皮革や動物の毛などを編んで作られていますが、金属の鎖でできたものや幻獣のヒゲを使った物も存在します。
ウィップは、勢いを付けて相手に叩きつけながら皮膚と肉を引き裂く武器として使うか、相手の手足や武器を絡ませて動きを封じるために使うかの、大きくこの二通りの用法となります。後者の場合はこちらもそれ以上の行動が取れなくなるため、別の武器を用意しておくべきでしょう。
剣や斧と比べると射程距離も長く、対峙した際に先手を打つことができるため、機先を制するのに役立つかもしれません。
しかし、難点も多く見られます。
鎧に対しては極端に弱く、たとえば革鎧程度でもせっかくの威力は半減します。
比較的広い攻撃範囲を誇る反面、効果的に使うにはある程度の距離が必要となりますから、懐に飛び込まれてしまうと苦戦を強いられるでしょう。そういった場合に備えて、また、柄には短剣や細剣が仕込まれていることもあります。
また、自在に操れるようになるには訓練が必要で、鞭が長ければ長いほど扱いにくくなってしまいます。うかつに振り回せば自分自身が怪我をしかねません。
このようにややクセのあるウィップですが、武器として用いるのもやはり正統派の戦士ではなく、盗賊や曲芸師くずれの戦士などトリッキーな戦法を好む者たちとなります。
(とりわけ官能的な魅力を持った女性キャラクターに好まれています)
他にも探検家や他の冒険者も予備武器として携行している場合は多いようです。これは、ちょっとしたロープの代わりとしても扱えるため、戦闘以外の局面でも活用されるからでしょう。
変わり種や魔法の品としては、鞭部分が一本ではなく複数本のものもあります。
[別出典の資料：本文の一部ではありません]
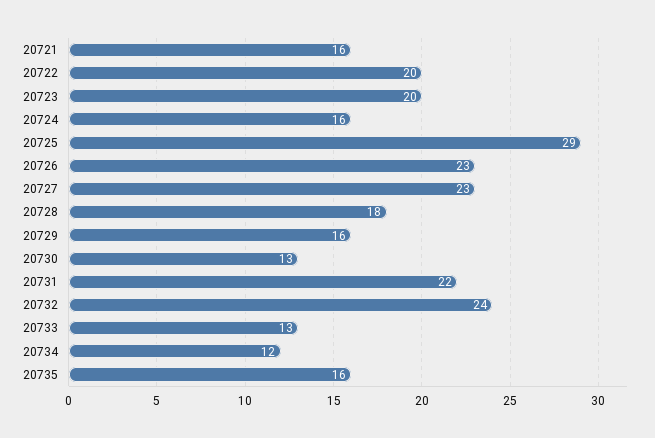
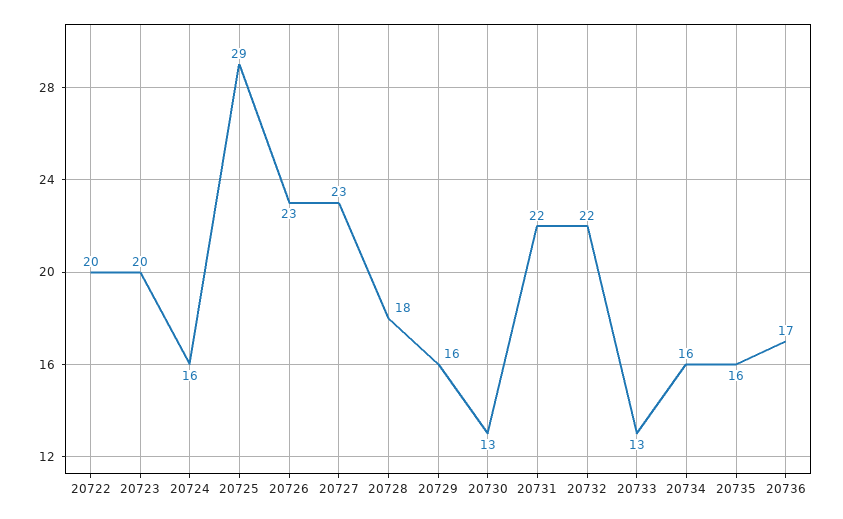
20721: 16 -> none
20732: 24 -> 22
20734: 12 -> 16
20736: none -> 17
一般的には拷問用などですが、魔法の力を有していればそれぞれ別の標的を攻撃するなどその性能は抜群です。
致命傷を与えないという鞭の特性を排し、鞭部分がすべて刃状であるとか、強力な電撃や炎熱などの魔力を付したものも見られます。
特別製のウィップは竜やヘビ、薔薇などがモチーフとして好まれており、それにちなんだ名前が付けられていることが多いようです。
意外とバリエーションの豊かな武器かもしれません。